### [Exercise requirements]
Please count the lines with the word "absolute" in the material below, then state the number by itself.

********

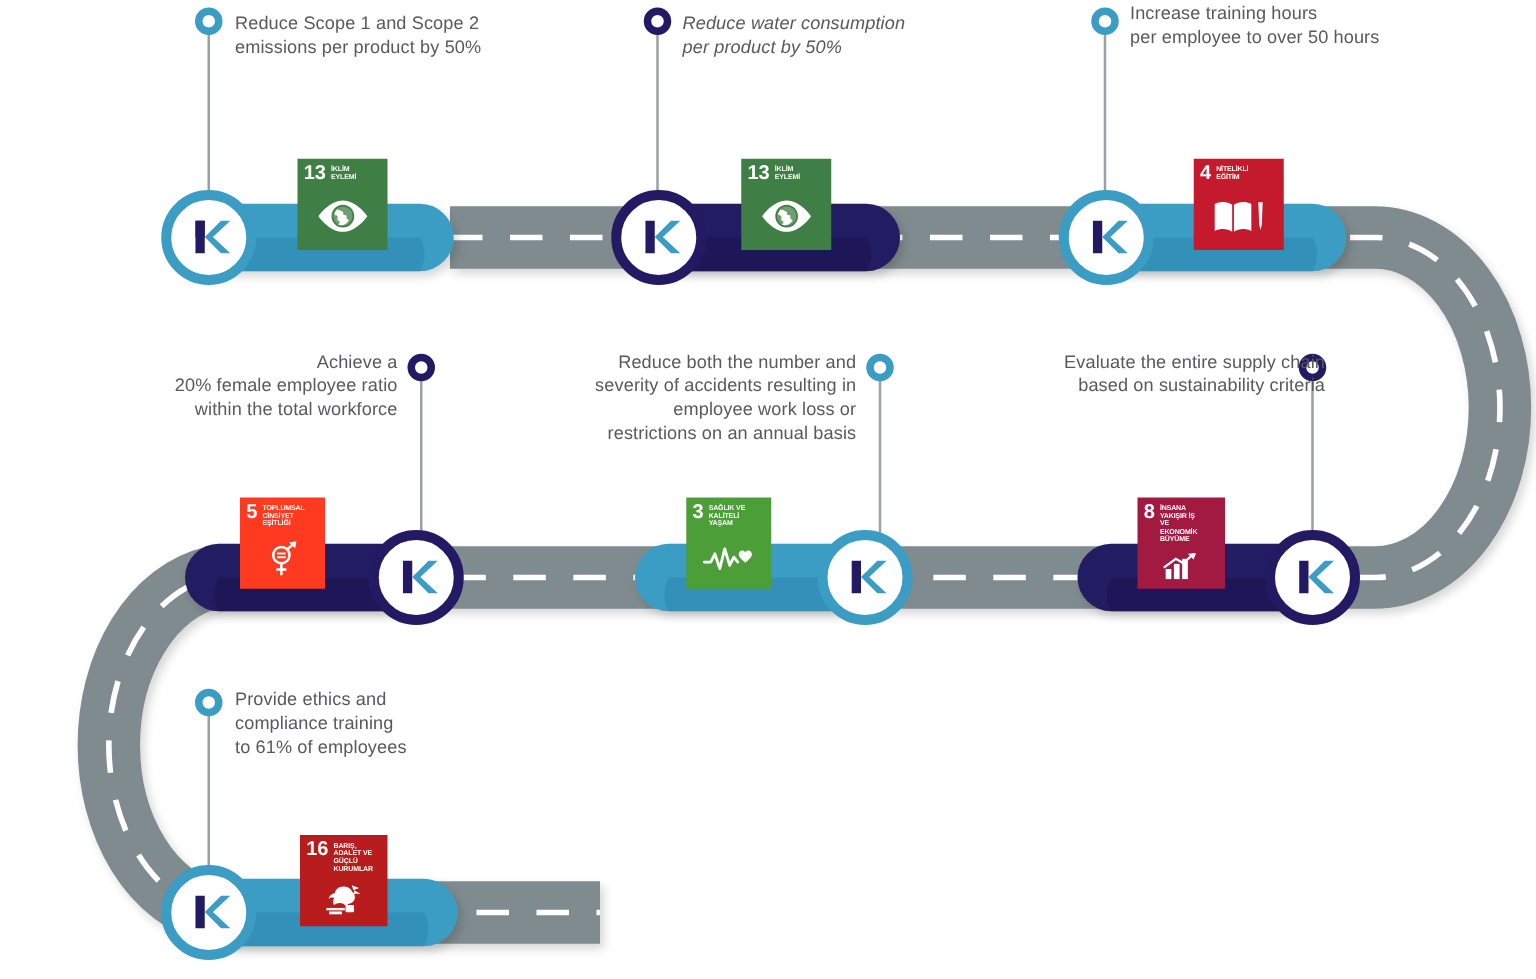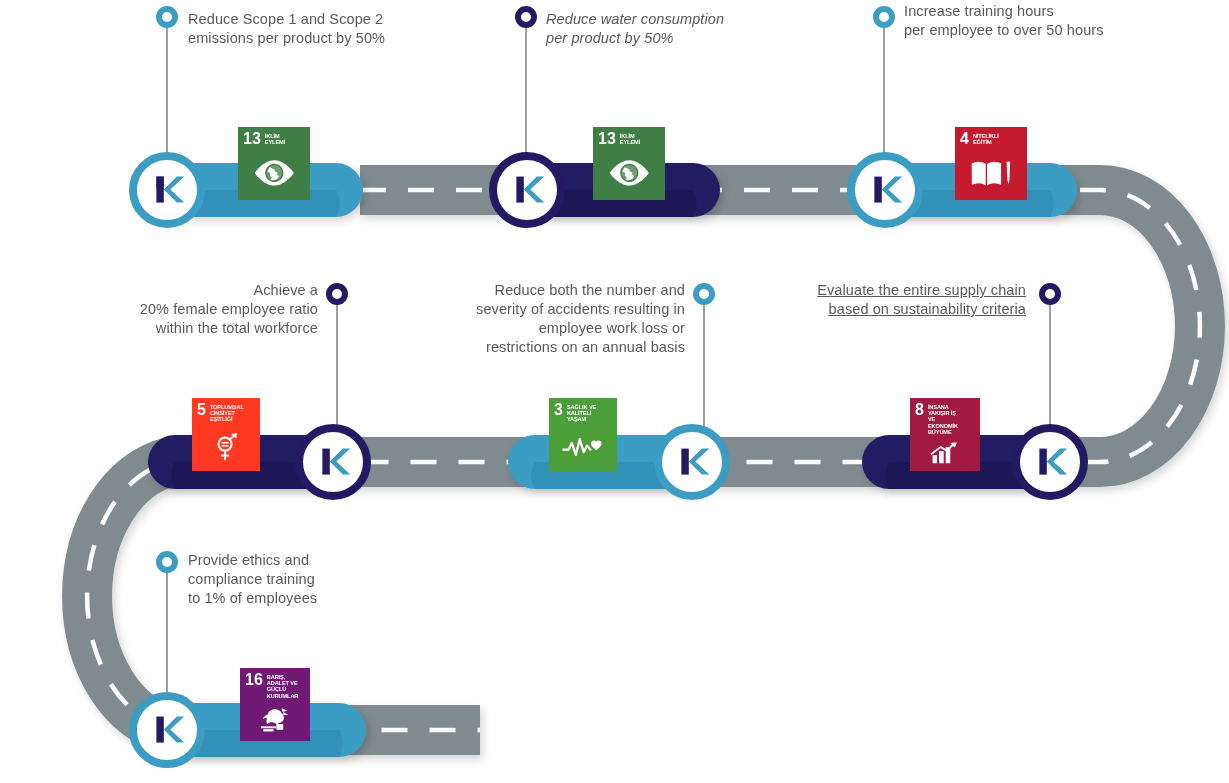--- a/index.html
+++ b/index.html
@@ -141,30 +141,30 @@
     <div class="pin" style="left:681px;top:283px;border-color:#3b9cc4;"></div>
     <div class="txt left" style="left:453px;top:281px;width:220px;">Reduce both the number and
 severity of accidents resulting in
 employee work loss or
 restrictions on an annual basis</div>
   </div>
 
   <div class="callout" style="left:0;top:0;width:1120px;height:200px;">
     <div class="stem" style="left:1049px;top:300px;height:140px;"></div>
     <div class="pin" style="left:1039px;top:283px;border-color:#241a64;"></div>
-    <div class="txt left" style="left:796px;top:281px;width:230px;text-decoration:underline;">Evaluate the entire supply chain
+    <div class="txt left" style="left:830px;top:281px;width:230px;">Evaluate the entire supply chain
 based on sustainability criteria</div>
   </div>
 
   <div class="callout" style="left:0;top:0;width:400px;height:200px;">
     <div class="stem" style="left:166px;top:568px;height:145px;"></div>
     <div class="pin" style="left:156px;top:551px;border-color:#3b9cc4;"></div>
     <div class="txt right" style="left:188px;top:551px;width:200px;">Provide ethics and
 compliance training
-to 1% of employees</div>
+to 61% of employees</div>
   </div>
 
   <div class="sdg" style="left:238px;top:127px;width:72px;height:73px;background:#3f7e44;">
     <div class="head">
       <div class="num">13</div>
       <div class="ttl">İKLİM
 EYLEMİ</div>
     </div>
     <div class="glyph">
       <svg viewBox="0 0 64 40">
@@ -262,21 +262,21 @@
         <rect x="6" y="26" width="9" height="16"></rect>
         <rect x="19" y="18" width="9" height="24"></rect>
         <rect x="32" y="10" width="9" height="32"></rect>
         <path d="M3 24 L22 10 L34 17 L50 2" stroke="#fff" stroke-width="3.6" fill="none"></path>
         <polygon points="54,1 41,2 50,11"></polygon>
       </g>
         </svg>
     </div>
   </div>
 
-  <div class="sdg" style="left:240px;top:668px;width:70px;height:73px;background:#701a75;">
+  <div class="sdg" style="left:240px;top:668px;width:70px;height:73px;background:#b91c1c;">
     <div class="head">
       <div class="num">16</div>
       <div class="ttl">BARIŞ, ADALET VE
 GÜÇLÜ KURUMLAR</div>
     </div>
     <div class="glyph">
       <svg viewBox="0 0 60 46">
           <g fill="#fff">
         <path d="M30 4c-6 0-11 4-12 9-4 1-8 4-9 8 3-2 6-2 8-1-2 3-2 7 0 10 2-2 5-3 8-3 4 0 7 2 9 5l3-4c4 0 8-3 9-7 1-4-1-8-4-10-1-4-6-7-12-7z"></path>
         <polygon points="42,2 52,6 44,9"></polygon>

********

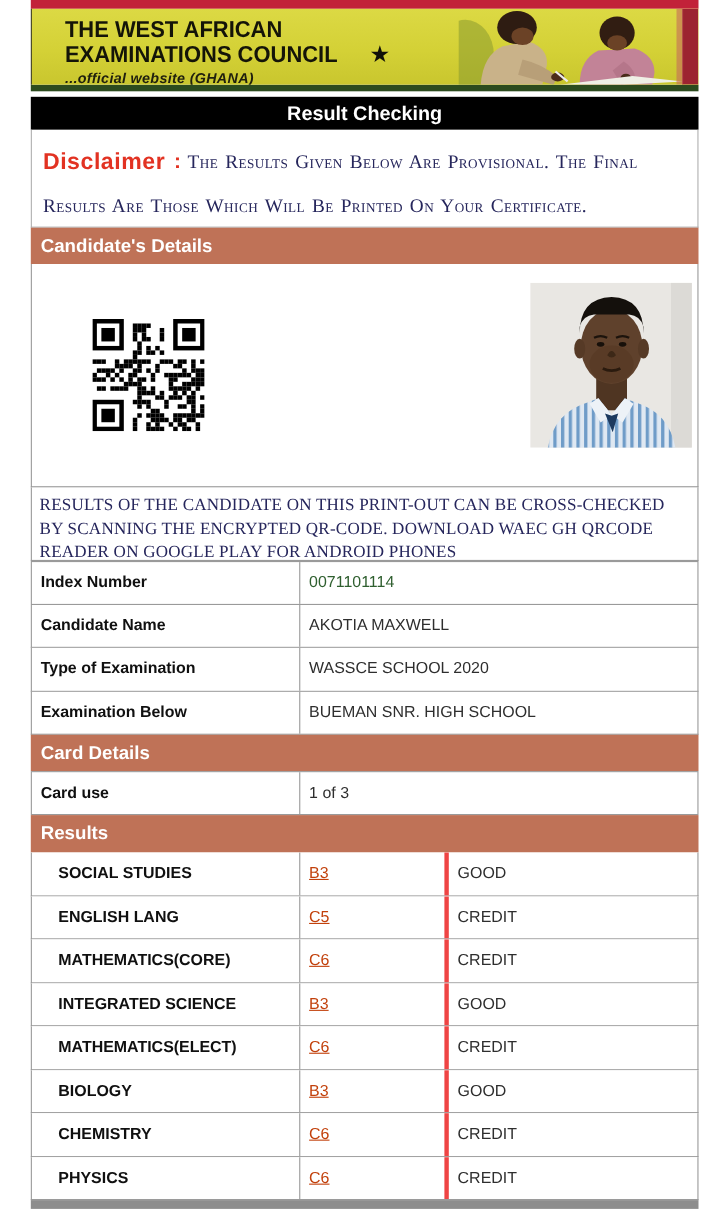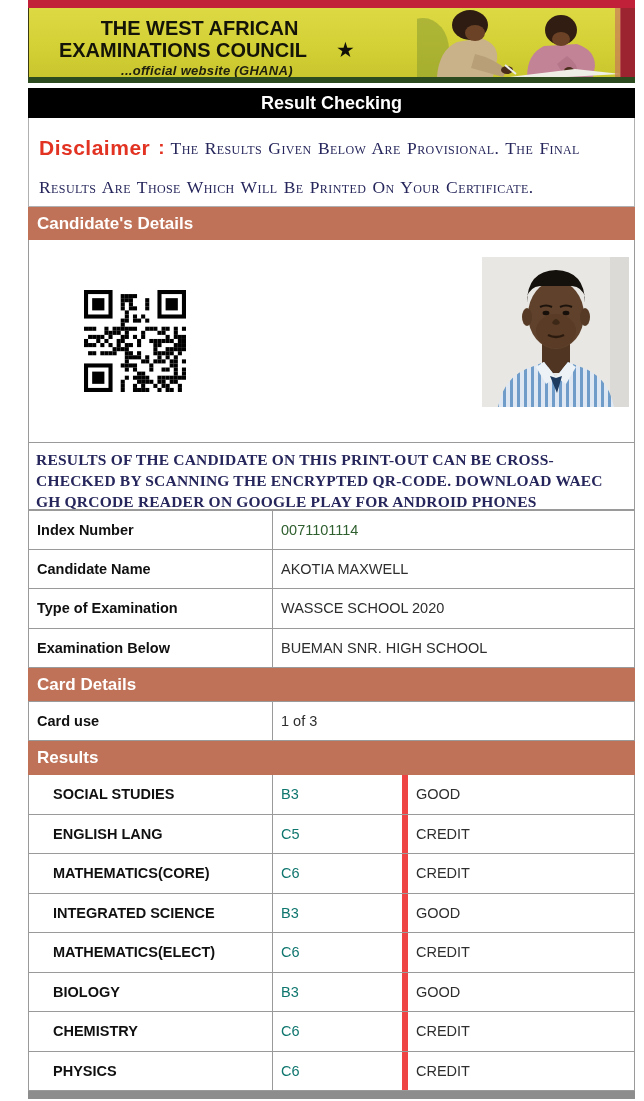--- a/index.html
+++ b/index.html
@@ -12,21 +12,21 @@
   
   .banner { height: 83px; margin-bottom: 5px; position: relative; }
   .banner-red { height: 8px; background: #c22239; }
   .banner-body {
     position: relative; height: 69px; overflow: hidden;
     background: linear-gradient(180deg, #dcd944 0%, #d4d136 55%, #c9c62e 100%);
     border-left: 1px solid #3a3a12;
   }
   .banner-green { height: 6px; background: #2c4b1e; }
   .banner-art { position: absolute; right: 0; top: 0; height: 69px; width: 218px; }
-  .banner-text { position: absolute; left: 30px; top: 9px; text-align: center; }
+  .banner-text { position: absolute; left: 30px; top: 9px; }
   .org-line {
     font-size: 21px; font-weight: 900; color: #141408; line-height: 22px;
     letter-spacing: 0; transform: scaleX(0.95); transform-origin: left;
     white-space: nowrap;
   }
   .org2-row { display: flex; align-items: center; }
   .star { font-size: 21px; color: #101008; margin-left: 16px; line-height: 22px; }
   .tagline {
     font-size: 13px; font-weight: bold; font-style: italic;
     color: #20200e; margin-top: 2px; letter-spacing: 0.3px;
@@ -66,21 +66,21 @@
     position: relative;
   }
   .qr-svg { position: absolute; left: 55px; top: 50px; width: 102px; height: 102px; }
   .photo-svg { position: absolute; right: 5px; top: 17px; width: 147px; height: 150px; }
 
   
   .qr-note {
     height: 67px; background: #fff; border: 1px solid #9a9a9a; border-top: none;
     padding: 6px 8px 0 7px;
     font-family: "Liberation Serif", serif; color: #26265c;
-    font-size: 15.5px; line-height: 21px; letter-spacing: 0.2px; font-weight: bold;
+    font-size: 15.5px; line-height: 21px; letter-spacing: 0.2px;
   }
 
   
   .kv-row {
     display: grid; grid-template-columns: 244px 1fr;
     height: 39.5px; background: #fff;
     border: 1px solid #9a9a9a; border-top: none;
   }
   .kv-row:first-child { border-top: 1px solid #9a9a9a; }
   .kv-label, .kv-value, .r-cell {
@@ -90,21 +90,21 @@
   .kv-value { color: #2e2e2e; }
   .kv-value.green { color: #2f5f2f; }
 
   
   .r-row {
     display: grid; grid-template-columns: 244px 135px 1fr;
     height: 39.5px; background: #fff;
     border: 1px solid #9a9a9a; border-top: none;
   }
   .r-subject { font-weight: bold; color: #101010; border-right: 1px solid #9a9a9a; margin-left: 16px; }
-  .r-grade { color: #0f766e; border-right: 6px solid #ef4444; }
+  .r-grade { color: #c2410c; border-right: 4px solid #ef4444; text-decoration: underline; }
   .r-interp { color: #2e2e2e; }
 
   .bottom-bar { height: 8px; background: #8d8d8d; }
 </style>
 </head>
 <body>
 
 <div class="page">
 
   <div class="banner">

********

### [Result]
5